→ About this exercise
Which lines of the entries contain the word "label"? Please list them.

→ Data to examine
◇ ◇ ◇ ◇ ◇ ◇ ◇

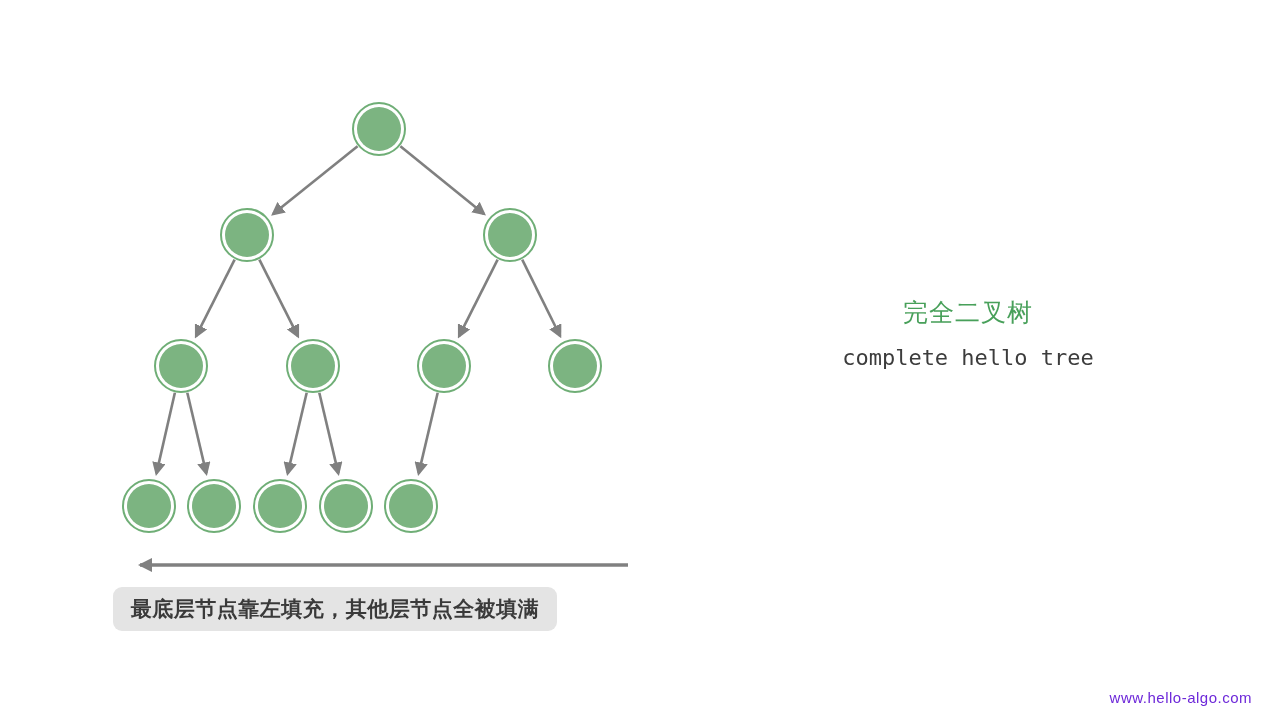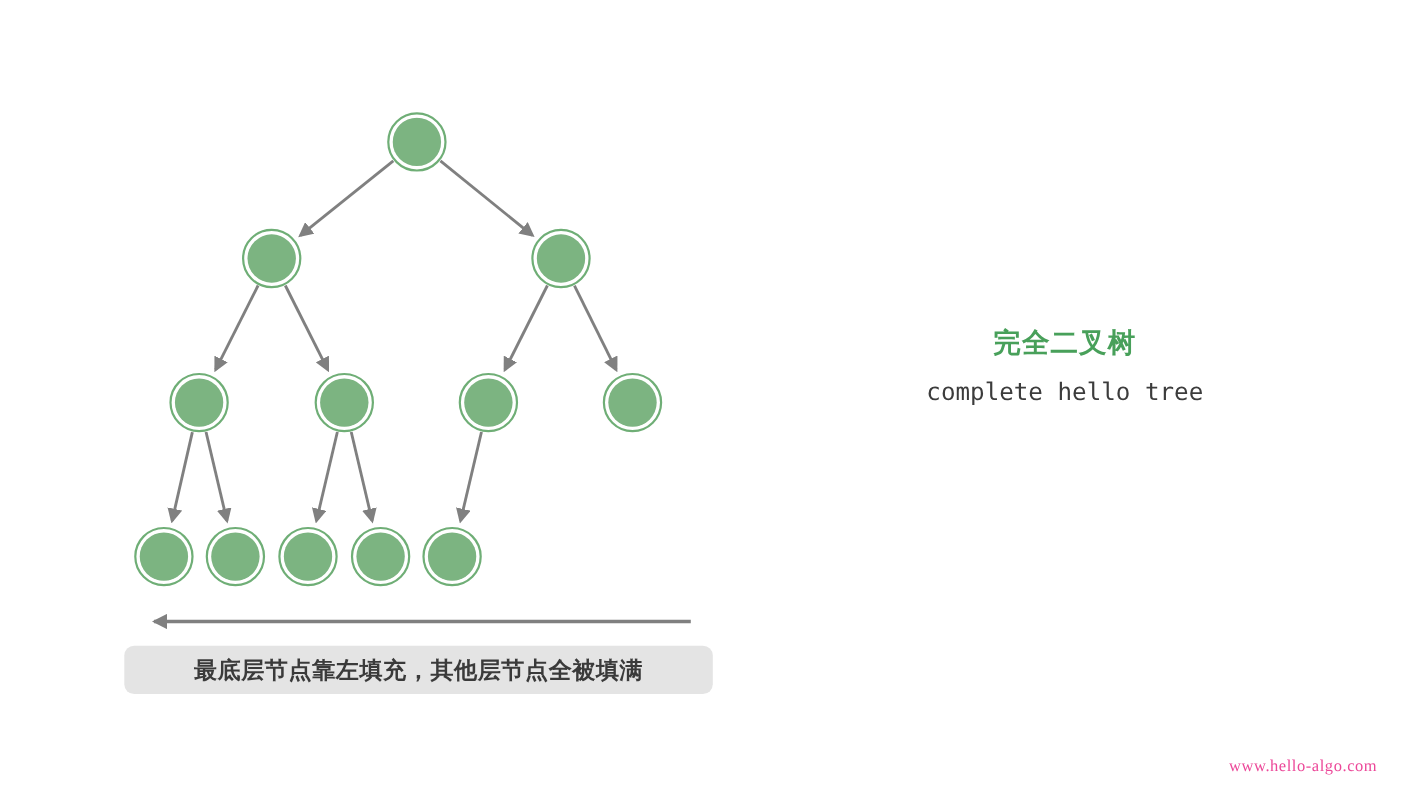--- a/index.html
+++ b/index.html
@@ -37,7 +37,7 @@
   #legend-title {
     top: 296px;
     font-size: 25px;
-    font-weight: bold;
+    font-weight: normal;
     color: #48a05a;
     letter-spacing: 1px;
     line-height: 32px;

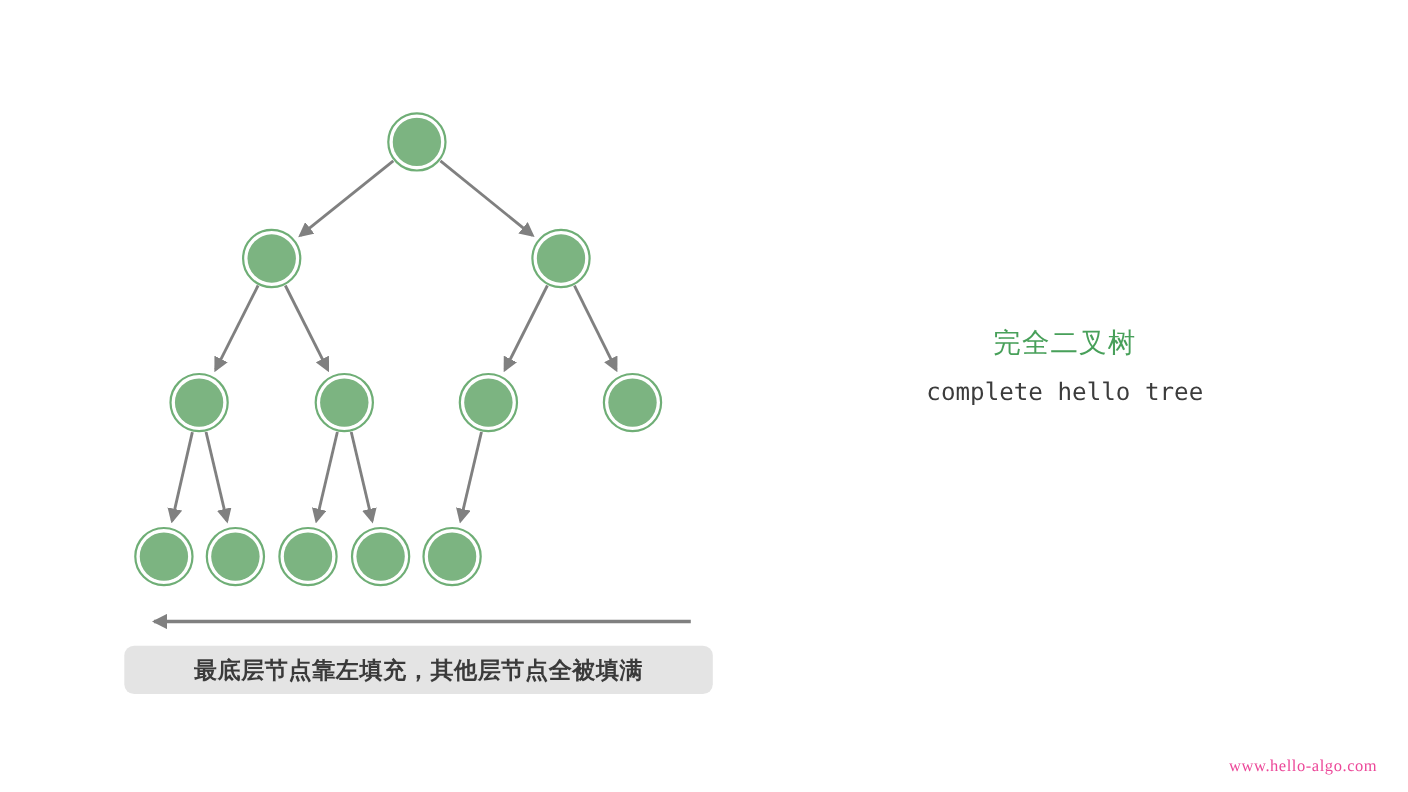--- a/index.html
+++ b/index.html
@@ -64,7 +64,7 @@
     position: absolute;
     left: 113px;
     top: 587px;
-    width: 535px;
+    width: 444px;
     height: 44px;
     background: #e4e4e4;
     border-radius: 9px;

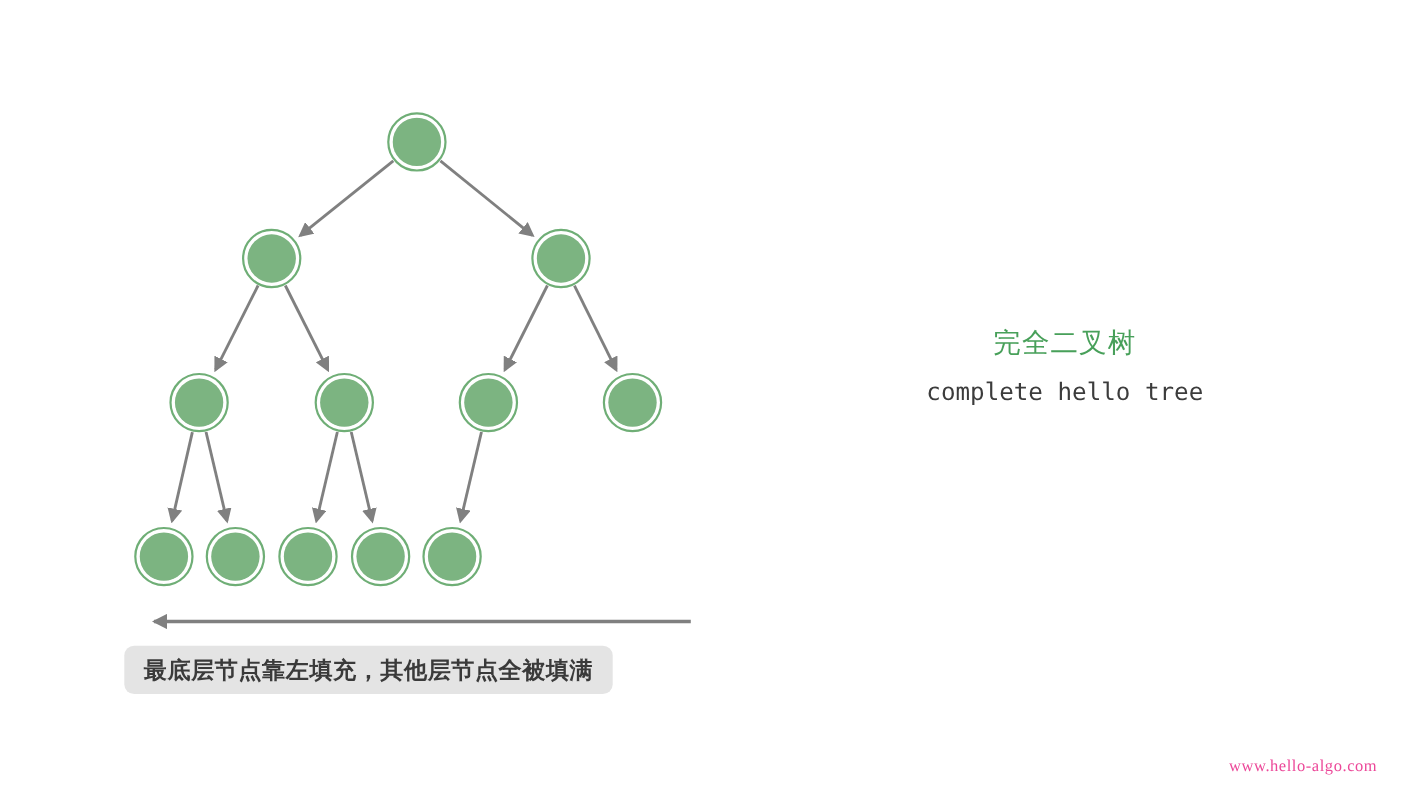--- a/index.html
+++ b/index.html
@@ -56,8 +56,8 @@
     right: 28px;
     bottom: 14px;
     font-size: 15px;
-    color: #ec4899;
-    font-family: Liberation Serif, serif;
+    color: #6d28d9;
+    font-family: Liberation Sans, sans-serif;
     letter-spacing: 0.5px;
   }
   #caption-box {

◇ ◇ ◇ ◇ ◇ ◇ ◇

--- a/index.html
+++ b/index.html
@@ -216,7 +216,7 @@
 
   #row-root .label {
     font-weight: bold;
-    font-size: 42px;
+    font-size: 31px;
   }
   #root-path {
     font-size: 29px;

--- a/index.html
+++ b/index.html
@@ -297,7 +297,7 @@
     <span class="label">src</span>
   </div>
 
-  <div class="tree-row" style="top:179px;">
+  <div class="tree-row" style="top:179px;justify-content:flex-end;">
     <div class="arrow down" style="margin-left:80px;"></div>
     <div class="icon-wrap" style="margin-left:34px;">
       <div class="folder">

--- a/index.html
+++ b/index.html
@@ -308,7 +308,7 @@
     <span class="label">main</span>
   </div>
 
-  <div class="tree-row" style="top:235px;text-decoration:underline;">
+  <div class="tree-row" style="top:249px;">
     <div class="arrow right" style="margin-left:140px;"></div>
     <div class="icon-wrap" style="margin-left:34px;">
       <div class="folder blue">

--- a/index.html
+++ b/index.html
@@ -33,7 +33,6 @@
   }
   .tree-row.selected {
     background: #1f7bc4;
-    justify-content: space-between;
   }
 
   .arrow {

◇ ◇ ◇ ◇ ◇ ◇ ◇

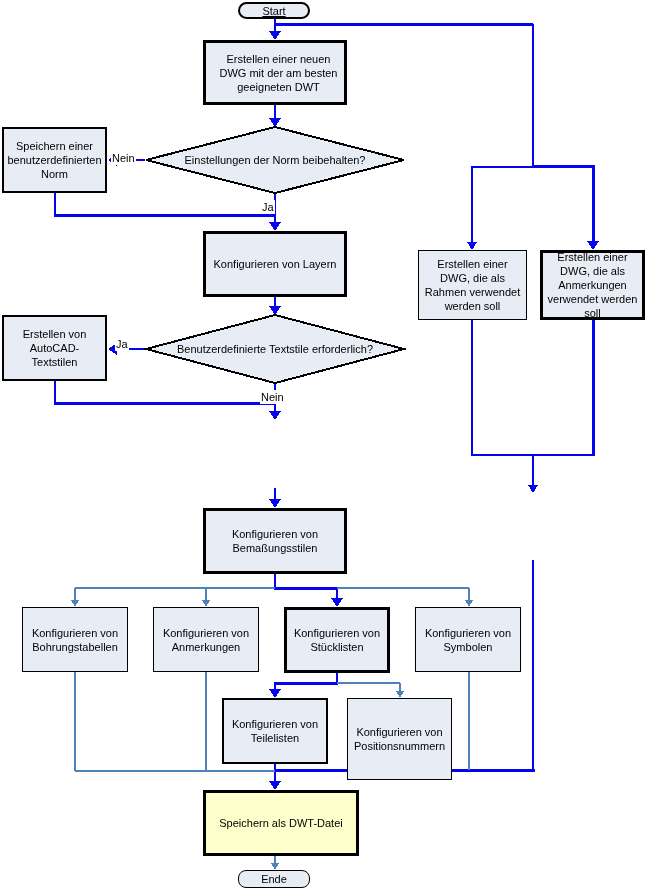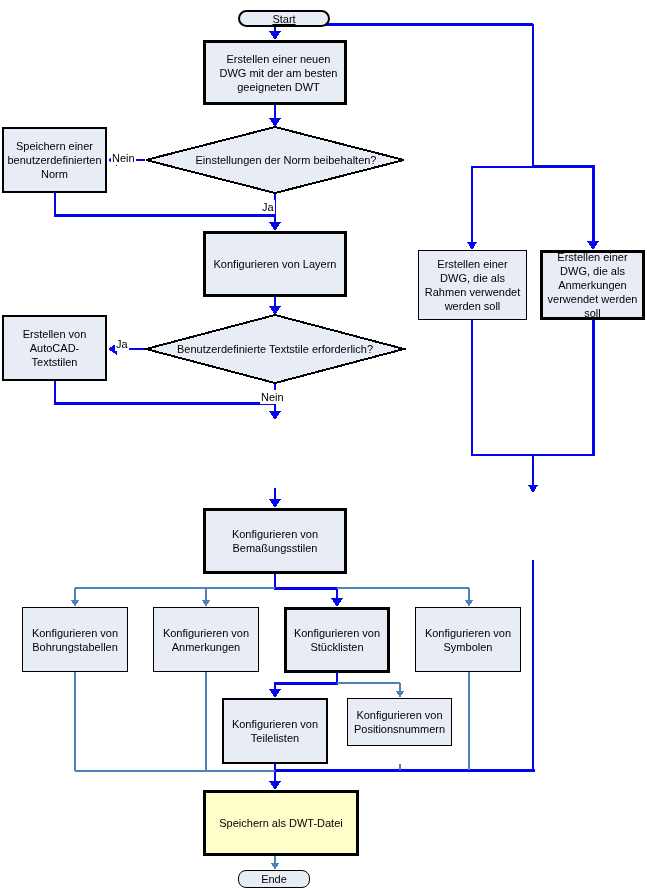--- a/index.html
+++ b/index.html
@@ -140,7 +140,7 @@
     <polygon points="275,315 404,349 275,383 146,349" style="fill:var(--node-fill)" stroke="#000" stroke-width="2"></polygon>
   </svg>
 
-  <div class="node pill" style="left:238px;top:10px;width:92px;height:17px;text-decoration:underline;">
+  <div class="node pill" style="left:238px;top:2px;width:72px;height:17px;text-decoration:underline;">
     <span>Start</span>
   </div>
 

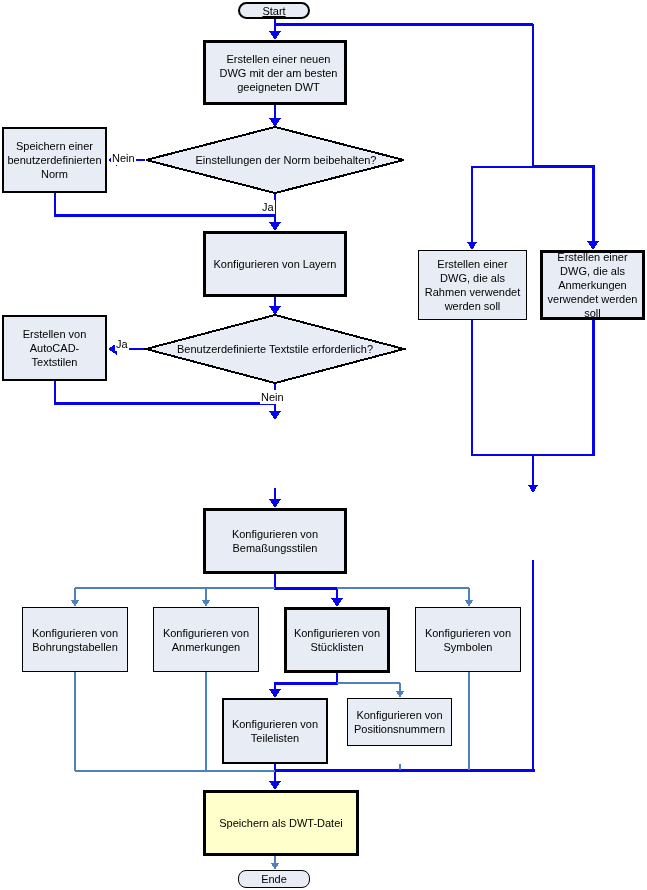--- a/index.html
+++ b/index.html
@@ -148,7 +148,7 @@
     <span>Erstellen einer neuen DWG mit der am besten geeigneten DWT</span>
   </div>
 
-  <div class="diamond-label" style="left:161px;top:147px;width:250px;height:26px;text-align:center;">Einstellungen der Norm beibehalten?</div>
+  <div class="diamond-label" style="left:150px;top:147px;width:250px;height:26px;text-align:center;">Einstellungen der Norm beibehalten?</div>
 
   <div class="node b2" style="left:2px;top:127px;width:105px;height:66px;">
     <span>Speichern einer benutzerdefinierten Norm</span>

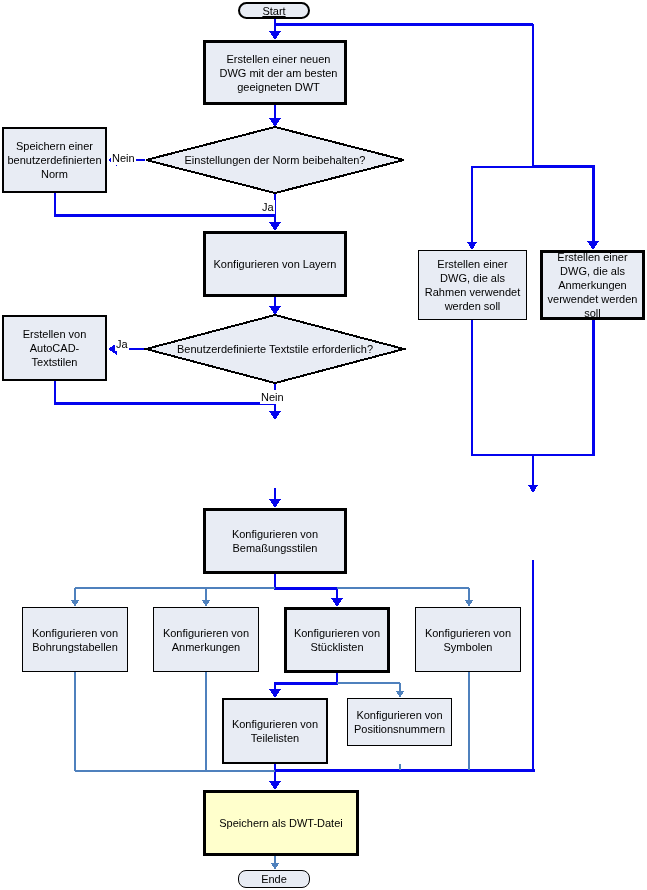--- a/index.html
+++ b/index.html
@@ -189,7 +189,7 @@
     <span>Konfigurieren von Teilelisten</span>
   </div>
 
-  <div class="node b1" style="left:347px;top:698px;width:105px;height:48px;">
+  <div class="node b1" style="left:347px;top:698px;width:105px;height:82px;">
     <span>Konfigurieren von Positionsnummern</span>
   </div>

◇ ◇ ◇ ◇ ◇ ◇ ◇

→ Response
   #row-root .label {
     <span class="label">src</span>
     <span class="label">main</span>
-  <div class="diamond-label" style="left:161px;top:147px;width:250px;height:26px;text-align:center;">Einstellungen der Norm beibehalten?</div>
+  <div class="diamond-label" style="left:150px;top:147px;width:250px;height:26px;text-align:center;">Einstellungen der Norm beibehalten?</div>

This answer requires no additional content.